_Work task_.
Please report, as a bare number, how many lines below include the string "order".

_Data supplied_.

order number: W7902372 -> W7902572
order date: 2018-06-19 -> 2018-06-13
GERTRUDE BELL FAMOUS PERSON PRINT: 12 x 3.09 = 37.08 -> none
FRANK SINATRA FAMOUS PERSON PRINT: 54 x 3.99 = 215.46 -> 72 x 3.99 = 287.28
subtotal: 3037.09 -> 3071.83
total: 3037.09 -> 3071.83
==
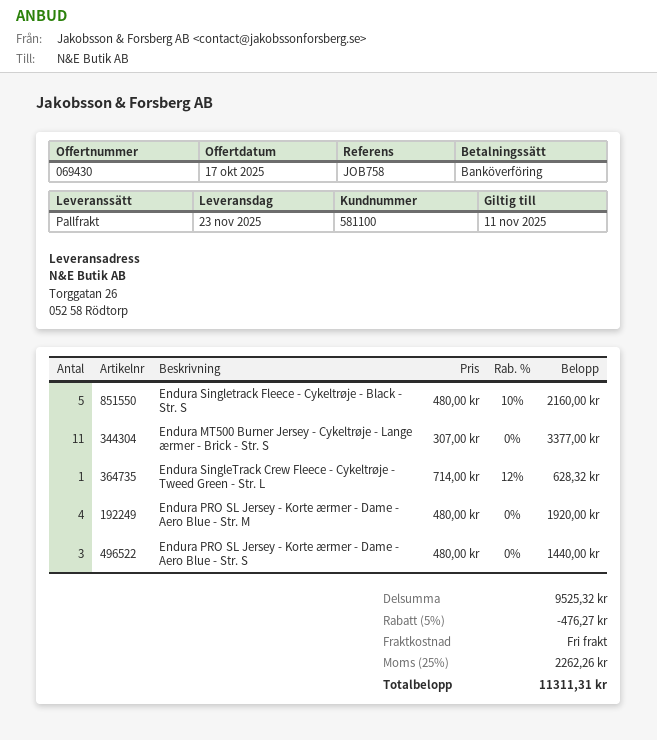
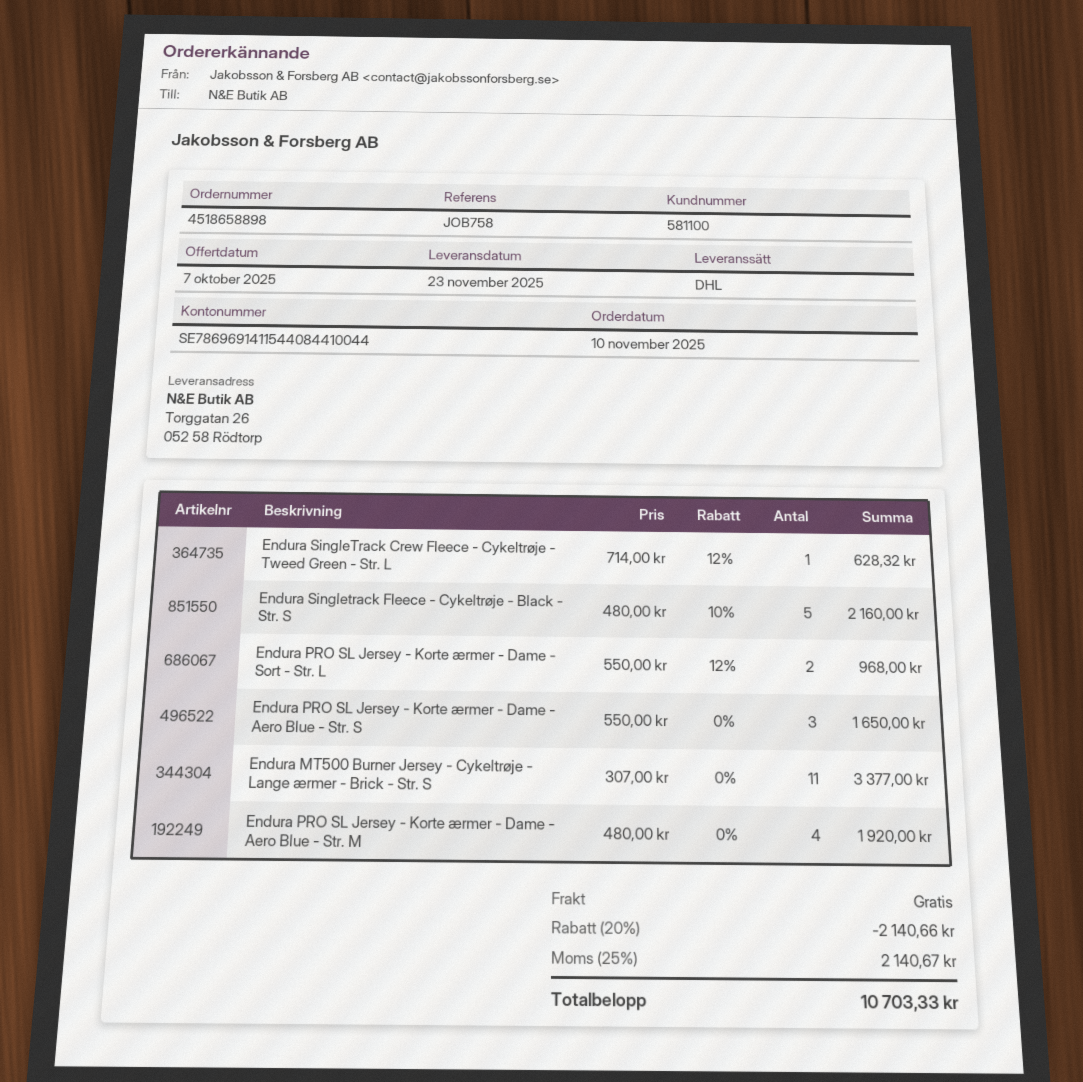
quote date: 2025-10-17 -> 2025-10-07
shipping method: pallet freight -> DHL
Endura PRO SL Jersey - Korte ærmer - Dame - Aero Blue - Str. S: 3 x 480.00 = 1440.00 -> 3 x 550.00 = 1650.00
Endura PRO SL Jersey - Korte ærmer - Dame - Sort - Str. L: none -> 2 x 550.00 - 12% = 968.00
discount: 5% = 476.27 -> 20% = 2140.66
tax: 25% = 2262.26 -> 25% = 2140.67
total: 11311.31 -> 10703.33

_Response area_.
2